Выгнала маму за правду о муже. Через десять лет услышала её голос на старой кассете

Три недели назад мама умерла. Я узнала от тётки. Валентина позвонила вечером, голос ровный, командный – как всегда. Сказала: «Зина ушла. Похороны в субботу». И повесила трубку. Я не поехала. Сидела на кухне, смотрела в окно. За стеклом моросил октябрь. Я думала: надо что-то почувствовать. Горе, вину, облегчение – хоть что-нибудь. Но внутри было пусто. Как в квартире, из которой вынесли мебель. Десять лет. Я не виделась с мамой десять лет. *** Валентина встретила меня у подъезда. Стояла, широко расставив ноги, руки скрещены на груди. Смотрела так, будто я задолжала ей денег. – Приехала всё-таки, – сказала она вместо приветствия. – Надо разобрать вещи. – Надо было раньше приезжать. Когда она ещё дышала. Я не ответила. Прошла мимо, толкнула дверь подъезда. Пахнуло сыростью и кошками – как в детстве. Ничего не изменилось. Те же обшарпанные стены, та же лампочка на площадке, мигающая, как будто вот-вот перегорит. Поднялась на третий этаж. Дверь мамина – коричневая, обитая дерматином. Ручка

Три недели назад мама умерла. Я узнала от тётки.
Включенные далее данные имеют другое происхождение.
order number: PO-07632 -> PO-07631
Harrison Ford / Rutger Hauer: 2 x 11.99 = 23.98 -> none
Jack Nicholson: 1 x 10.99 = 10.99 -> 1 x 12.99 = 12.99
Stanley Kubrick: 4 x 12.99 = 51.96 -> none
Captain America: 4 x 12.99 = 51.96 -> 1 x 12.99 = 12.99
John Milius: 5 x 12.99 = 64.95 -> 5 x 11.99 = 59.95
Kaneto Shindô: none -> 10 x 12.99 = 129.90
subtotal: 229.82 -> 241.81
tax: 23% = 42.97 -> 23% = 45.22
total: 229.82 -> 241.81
Валентина позвонила вечером, голос ровный, командный – как всегда. Сказала: «Зина ушла. Похороны в субботу». И повесила трубку.

Я не поехала.

Сидела на кухне, смотрела в окно. За стеклом моросил октябрь. Я думала: надо что-то почувствовать. Горе, вину, облегчение – хоть что-нибудь. Но внутри было пусто. Как в квартире, из которой вынесли мебель.
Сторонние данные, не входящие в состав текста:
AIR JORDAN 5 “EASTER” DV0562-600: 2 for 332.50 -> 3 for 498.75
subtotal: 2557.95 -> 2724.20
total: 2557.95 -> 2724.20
Десять лет. Я не виделась с мамой десять лет.

***

Валентина встретила меня у подъезда. Стояла, широко расставив ноги, руки скрещены на груди. Смотрела так, будто я задолжала ей денег.

– Приехала всё-таки, – сказала она вместо приветствия.

– Надо разобрать вещи.

– Надо было раньше приезжать. Когда она ещё дышала.

Я не ответила. Прошла мимо, толкнула дверь подъезда. Пахнуло сыростью и кошками – как в детстве. Ничего не изменилось. Те же обшарпанные стены, та же лампочка на площадке, мигающая, как будто вот-вот перегорит.

Поднялась на третий этаж. Дверь мамина – коричневая, обитая дерматином. Ручка латунная, потёртая. Я помнила эту ручку. Помнила, как хваталась за неё, когда была маленькая – приходилось тянуться вверх на цыпочках.

Валентина догнала меня, тяжело дыша.

– Ключ, – протянула связку. – Я ничего не трогала. Всё как было.

Я открыла дверь.

И сразу почувствовала запах. Мамин запах – герань, корица, что-то ещё, неуловимое. Запах дома, которого у меня не было десять лет.

Квартира была маленькая, однокомнатная. Но вещей – до потолка. Полки, шкафы, коробки. Фотографии на стенах в рамках. Салфетки, вязаные крючком. Фарфоровые слоники на серванте. И герань – на подоконнике, засохшая, с жёлтыми листьями.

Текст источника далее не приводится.